**RAW DATA**
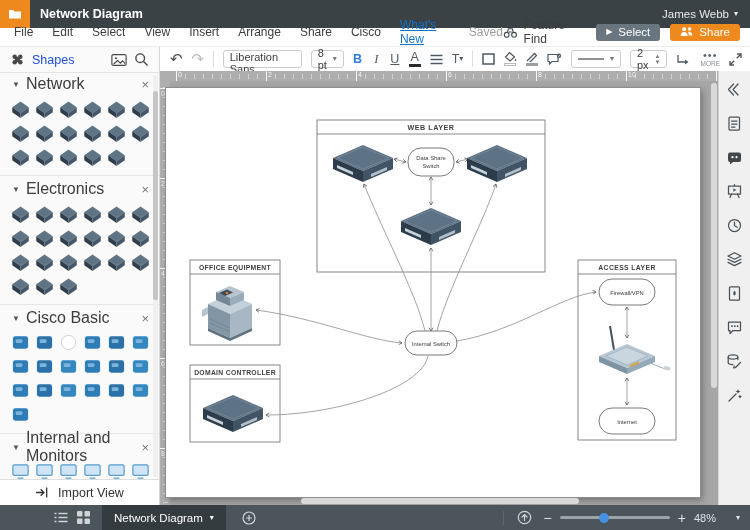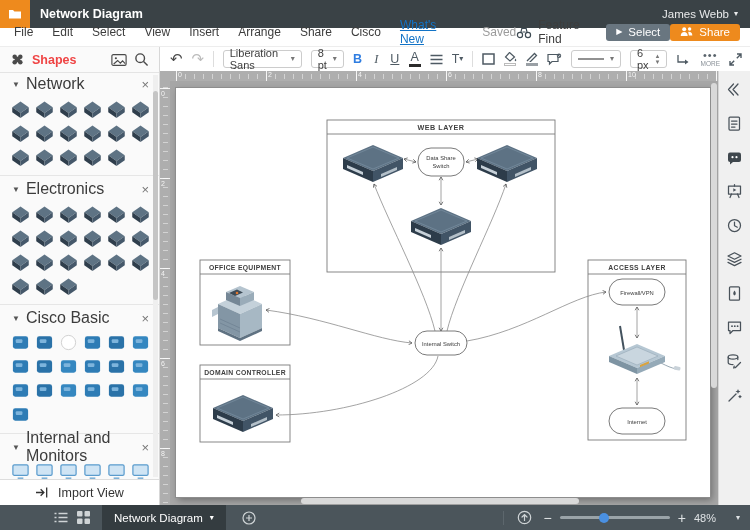--- a/index.html
+++ b/index.html
@@ -14,33 +14,33 @@
   .tb-spacer { flex:1; }
   .user { color:#e9eaeb; font-size:11.5px; margin-right:12px; display:flex; align-items:center; gap:5px; }
   .caret { font-size:8px; line-height:1; }
 
   
   .menubar { height:19px; flex:0 0 19px; background:#fff; display:flex; align-items:flex-end; padding:0 10px 0 14px; border-bottom:1px solid #ededed; }
   .menu-left { display:flex; align-items:center; gap:19px; }
   .mi { cursor:default; color:#3d3d3d; }
   .mi-new { color:#1273c6; text-decoration:underline; }
   .mi-saved { color:#9b9b9b; }
-  .menu-right { margin-left:auto; display:flex; align-items:center; }
+  .menu-right { margin-left:auto; display:flex; align-items:center; gap:10px; }
   .feature-find { display:flex; align-items:center; gap:6px; color:#3d3d3d; }
   .btn { border-radius:3px; color:#fff; font-size:11.5px; padding:2px 10px 3px; display:flex; align-items:center; gap:6px; }
   .btn-present { background:#697680; }
   .btn-share { background:#ee8a1d; }
 
   
   .content { flex:1; display:flex; min-height:0; }
 
   
   .panel { width:160px; flex:0 0 160px; background:#fafafa; border-right:1px solid #d7d7d7; display:flex; flex-direction:column; position:relative; }
   .panel-header { height:26px; flex:0 0 26px; display:flex; align-items:center; padding:0 10px; border-bottom:1px solid #e4e4e4; gap:7px; }
-  .panel-title { font-weight:bold; font-size:12.5px; color:#ef4444; }
+  .panel-title { font-weight:normal; font-size:12.5px; color:#1d4ed8; }
   .ph-spacer { flex:1; }
   .panel-body { flex:1; overflow:hidden; position:relative; }
   .sec-header { display:flex; align-items:center; height:22px; padding:0 10px 0 12px; color:#3c3c3c; }
   .sec-caret { font-size:8px; color:#555; margin-right:6px; }
   .sec-name { font-size:16px; }
   .sec-x { margin-left:auto; color:#777; font-size:13px; line-height:1; }
   .sec-grid { display:grid; grid-template-columns:repeat(6,24px); padding:2px 0 6px 8px; row-gap:2px; }
   .shape-cell { width:24px; height:22px; display:flex; align-items:center; justify-content:center; }
   .sec-divider { border-top:1px solid #e6e6e6; margin:2px 0; }
   .panel-scrolltrack { position:absolute; right:1px; top:28px; bottom:28px; width:5px; background:#efefef; }
@@ -49,21 +49,21 @@
 
   
   .main { flex:1; display:flex; flex-direction:column; min-width:0; }
   .toolbar { height:24px; flex:0 0 24px; background:#fff; display:flex; align-items:center; padding:0 8px 0 10px; gap:9px; }
   .t-div { width:1px; height:16px; background:#ddd; }
   .t-ico { color:#4e5a63; display:flex; align-items:center; justify-content:center; width:16px; height:18px; }
   .t-undo { font-size:15px; color:#4a4a4a; }
   .t-redo { font-size:15px; color:#bcbcbc; }
   .t-box { border:1px solid #ccc; border-radius:3px; height:18px; display:flex; align-items:center; padding:0 6px; gap:6px; color:#3d3d3d; font-size:11px; background:#fff; }
   .t-box .caret { color:#777; }
-  .font-box { width:122px; justify-content:space-between; }
+  .font-box { width:122px; justify-content:space-between;flex-direction:column; }
   .glyph { font-size:12.5px; line-height:1; }
   .g-bold { color:#2f7de1; font-weight:bold; }
   .g-italic { font-style:italic; font-family:"Liberation Serif",serif; }
   .g-under { text-decoration:underline; }
   .swatchwrap { display:flex; flex-direction:column; align-items:center; line-height:1; gap:1px; }
   .swatch { width:12px; height:3px; }
   .more { display:flex; flex-direction:column; align-items:center; color:#5a646c; line-height:1; }
   .more-dots { font-size:11px; letter-spacing:1px; }
   .more-label { font-size:6.5px; color:#8a9198; }
   .stepper { display:flex; flex-direction:column; font-size:6px; color:#777; line-height:1; }
@@ -76,21 +76,21 @@
                      repeating-linear-gradient(to right, rgba(255,255,255,.45) 0 1px, transparent 1px 9px);
     background-position:6px 0, 6px 0; background-size:auto 100%, auto 45%; background-repeat:repeat-x; background-position-y:0,55%; }
   .vruler { position:absolute; top:10px; bottom:0; left:0; width:10px; background:#aeaeae;
     background-image:repeating-linear-gradient(to bottom, rgba(255,255,255,.85) 0 1px, transparent 1px 90px),
                      repeating-linear-gradient(to bottom, rgba(255,255,255,.45) 0 1px, transparent 1px 9px);
     background-position:0 7px, 55% 7px; background-size:100% auto, 45% auto; background-repeat:repeat-y; background-position-x:0,55%; }
   .ruler-corner { position:absolute; left:0; top:0; width:10px; height:10px; background:#aeaeae; }
   .rl { position:absolute; color:#f3f3f3; font-size:7px; }
   .hruler .rl { top:0px; }
   .vruler .rl { left:1px; }
-  .page { position:absolute; left:16px; top:17px; width:534px; height:409px; background:#fff; box-shadow:0 0 0 1px #8d8d8d, 2px 3px 7px rgba(0,0,0,.35); }
+  .page { position:absolute; left:6px; top:17px; width:534px; height:409px; background:#fff; box-shadow:0 0 0 1px #8d8d8d, 2px 3px 7px rgba(0,0,0,.35); }
   .page svg { display:block; }
   .v-scroll { position:absolute; right:1px; top:12px; bottom:10px; width:6px; }
   .v-thumb { position:absolute; top:0; width:6px; height:74%; background:#d9d9d9; border-radius:3px; }
   .h-scroll { position:absolute; bottom:1px; left:12px; right:10px; height:6px; }
   .h-thumb { position:absolute; left:24%; width:52%; height:6px; background:#d9d9d9; border-radius:3px; }
 
   
   .rightbar { width:32px; flex:0 0 32px; background:#f0f0f0; border-left:1px solid #d5d5d5; display:flex; flex-direction:column; align-items:center; padding-top:10px; gap:17px; }
   .rb-ico { width:17px; height:17px; display:flex; align-items:center; justify-content:center; }
 
@@ -707,21 +707,21 @@
               <path d="M11 2.8 l.7.7 l1.3-1.3" stroke="#fff" stroke-width="0.9"></path>
             </svg>
         </span>
         <span class="t-box">
           <svg width="26" height="4" viewBox="0 0 26 4">
               <path d="M0 2 H26" stroke="#555" stroke-width="1.3"></path>
             </svg>
           <span class="caret">▾</span>
         </span>
         <span class="t-box">
-          <span>6 px</span>
+          <span>2 px</span>
           <span class="stepper">
               <span>▲</span>
               <span>▼</span>
             </span>
         </span>
         <span class="t-ico">
           <svg width="15" height="13" viewBox="0 0 15 13" fill="none" stroke="#4e5a63" stroke-width="1.3">
               <path d="M2 2 V9 H11"></path>
               <path d="M9 6.5 L12.5 9 L9 11.5" fill="#4e5a63" stroke="none"></path>
             </svg>

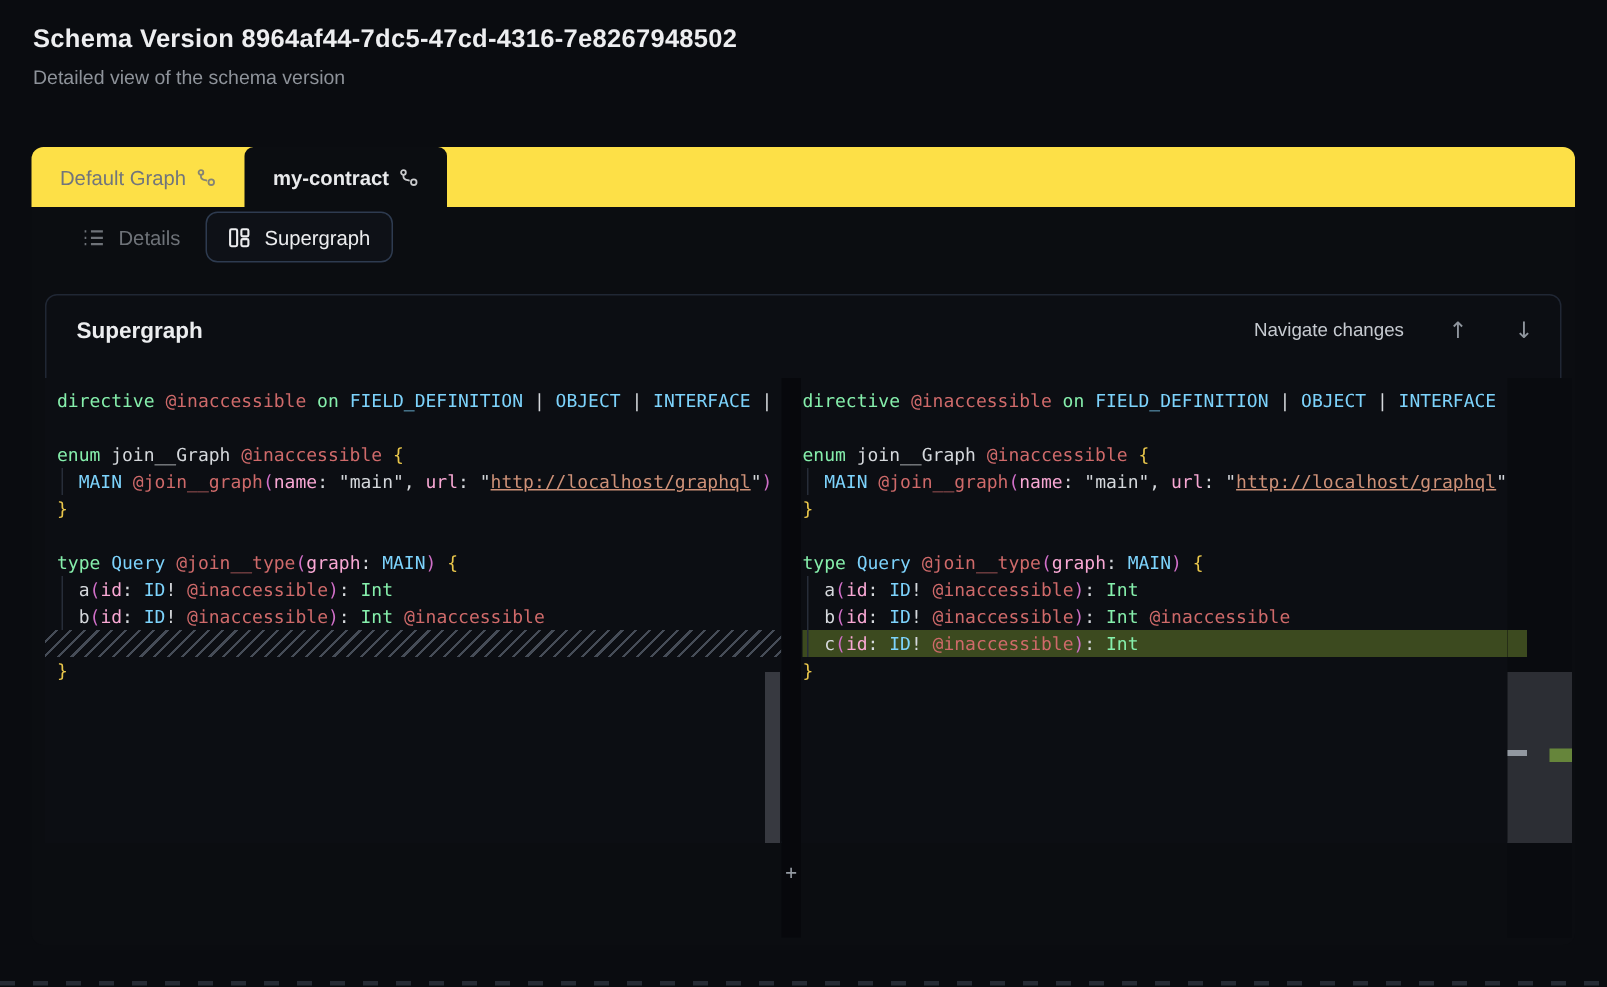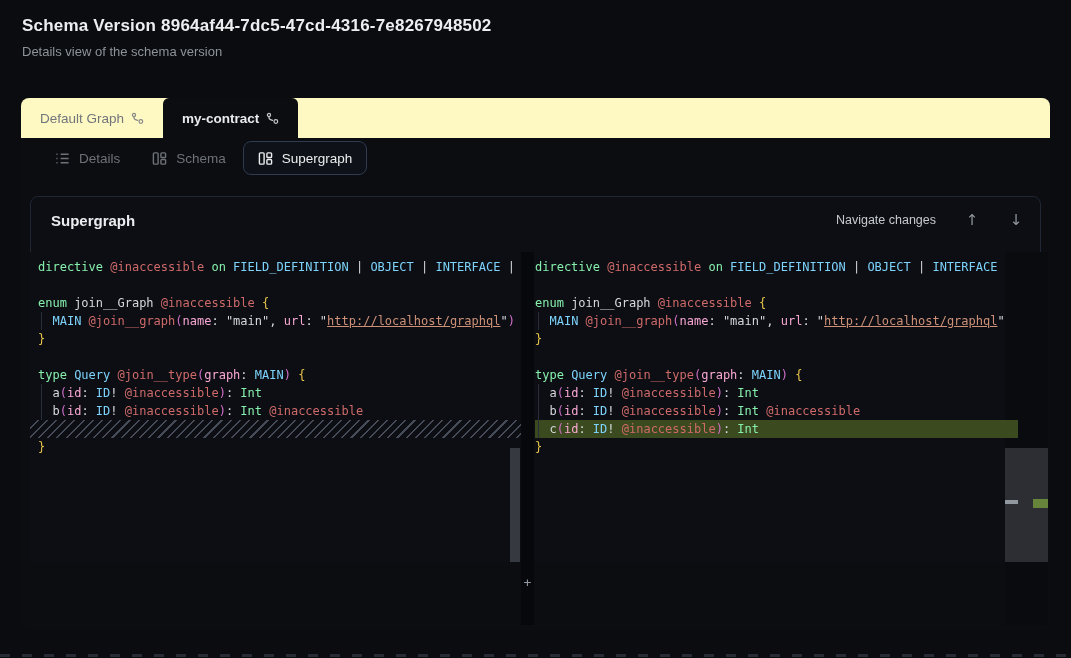--- a/index.html
+++ b/index.html
@@ -11,21 +11,21 @@
     overflow:hidden;
     color:#ECEDEF;
   }
   
   .page-title { position:absolute; left:22px; top:16px; font-size:17px; font-weight:700; color:#EDEEF0; letter-spacing:.2px; }
   .page-subtitle { position:absolute; left:22px; top:44px; font-size:13px; color:#8E939A; }
 
   
   .card { position:absolute; left:21px; top:98px; width:1029px; height:532px; background:#0B0D11; border-radius:8px; }
 
-  .tabstrip { position:absolute; left:0; top:0; width:1029px; height:40px; background:#fef9c3; border-radius:8px 8px 0 0; display:flex; align-items:stretch; }
+  .tabstrip { position:absolute; left:0; top:0; width:1029px; height:40px; background:#fde047; border-radius:8px 8px 0 0; display:flex; align-items:stretch; }
   .tab { display:flex; align-items:center; gap:7px; padding:0 19px; font-size:13.5px; color:#71757C; cursor:pointer; }
   .tab.active { background:#0B0D11; color:#E9EAEC; border-radius:6px 6px 0 0;font-weight:bold; }
   .tab svg { opacity:.85; }
 
   .subtabrow { position:absolute; left:0; top:40px; width:1029px; height:40px; display:flex; align-items:center; padding-left:19px; gap:2px; }
   .subtab { display:flex; align-items:center; gap:9px; height:34px; padding:0 14px; font-size:13.5px; color:#6E7278; border:1px solid transparent; border-radius:8px; cursor:pointer; }
   .subtab.active { color:#ECEDEF; border-color:#2E3B50; background:#0E1117; }
 
   
   .panel { position:absolute; left:9px; top:98px; width:1011px; height:366px; background:#0C0E13; border:1px solid #202734; border-radius:8px; }
@@ -57,21 +57,21 @@
   .ruler-dash-grey { position:absolute; left:984px; top:402px; width:13px; height:4px; background:#9298A0; }
   .minimap-dash-green { position:absolute; left:1012px; top:401px; width:15px; height:9px; background:#66853B; }
 
   .bottom-dashes { position:absolute; left:0; bottom:1px; width:1071px; height:3px;
     background:repeating-linear-gradient(90deg,#262B34 0 10px, rgba(0,0,0,0) 10px 22px); }
 </style>
 </head>
 <body>
 
 <h1 class="page-title">Schema Version 8964af44-7dc5-47cd-4316-7e8267948502</h1>
-<p class="page-subtitle">Details view of the schema version</p>
+<p class="page-subtitle">Detailed view of the schema version</p>
 
 <section class="card">
 
   <div class="tabstrip">
     <div class="tab">
       <span>Default Graph</span>
       <svg width="13" height="13" viewBox="0 0 14 14" fill="none" stroke="currentColor" stroke-width="1.3">
         <circle cx="3.2" cy="3.2" r="1.7"></circle>
           <circle cx="10.6" cy="10.2" r="2"></circle>
         <path d="M3.2 5v1.2c0 2.2 2.6 2.3 4.4 3"></path>
@@ -86,28 +86,20 @@
       </svg>
     </div>
   </div>
 
   <div class="subtabrow">
     <div class="subtab">
       <svg width="15" height="15" viewBox="0 0 16 16" fill="none" stroke="currentColor" stroke-width="1.6">
         <path d="M1.5 3.5h1.2M1.5 8h1.2M1.5 12.5h1.2M6 3.5h8.5M6 8h8.5M6 12.5h8.5"></path>
       </svg>
       <span>Details</span>
-    </div>
-    <div class="subtab">
-      <svg width="15" height="15" viewBox="0 0 16 16" fill="none" stroke="currentColor" stroke-width="1.5">
-        <rect x="1.5" y="2" width="5" height="12" rx="1"></rect>
-          <rect x="9.5" y="2" width="5" height="5" rx="1"></rect>
-          <rect x="9.5" y="9" width="5" height="5" rx="1"></rect>
-      </svg>
-      <span>Schema</span>
     </div>
     <div class="subtab active">
       <svg width="15" height="15" viewBox="0 0 16 16" fill="none" stroke="currentColor" stroke-width="1.5">
         <rect x="1.5" y="2" width="5" height="12" rx="1"></rect>
           <rect x="9.5" y="2" width="5" height="5" rx="1"></rect>
           <rect x="9.5" y="9" width="5" height="5" rx="1"></rect>
       </svg>
       <span>Supergraph</span>
     </div>
   </div>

**WHAT THIS TASK INVOLVES**
Your task is to copy exactly, and only, the lines from the line with "5v1.2c0 2.2 2.6" through the last line of the entries, both included.

**SOLVED EXERCISE**
         <path d="M3.2 5v1.2c0 2.2 2.6 2.3 4.4 3"></path>
@@ -86,28 +86,20 @@
       </svg>
     </div>
   </div>
 
   <div class="subtabrow">
     <div class="subtab">
       <svg width="15" height="15" viewBox="0 0 16 16" fill="none" stroke="currentColor" stroke-width="1.6">
         <path d="M1.5 3.5h1.2M1.5 8h1.2M1.5 12.5h1.2M6 3.5h8.5M6 8h8.5M6 12.5h8.5"></path>
       </svg>
       <span>Details</span>
-    </div>
-    <div class="subtab">
-      <svg width="15" height="15" viewBox="0 0 16 16" fill="none" stroke="currentColor" stroke-width="1.5">
-        <rect x="1.5" y="2" width="5" height="12" rx="1"></rect>
-          <rect x="9.5" y="2" width="5" height="5" rx="1"></rect>
-          <rect x="9.5" y="9" width="5" height="5" rx="1"></rect>
-      </svg>
-      <span>Schema</span>
     </div>
     <div class="subtab active">
       <svg width="15" height="15" viewBox="0 0 16 16" fill="none" stroke="currentColor" stroke-width="1.5">
         <rect x="1.5" y="2" width="5" height="12" rx="1"></rect>
           <rect x="9.5" y="2" width="5" height="5" rx="1"></rect>
           <rect x="9.5" y="9" width="5" height="5" rx="1"></rect>
       </svg>
       <span>Supergraph</span>
     </div>
   </div>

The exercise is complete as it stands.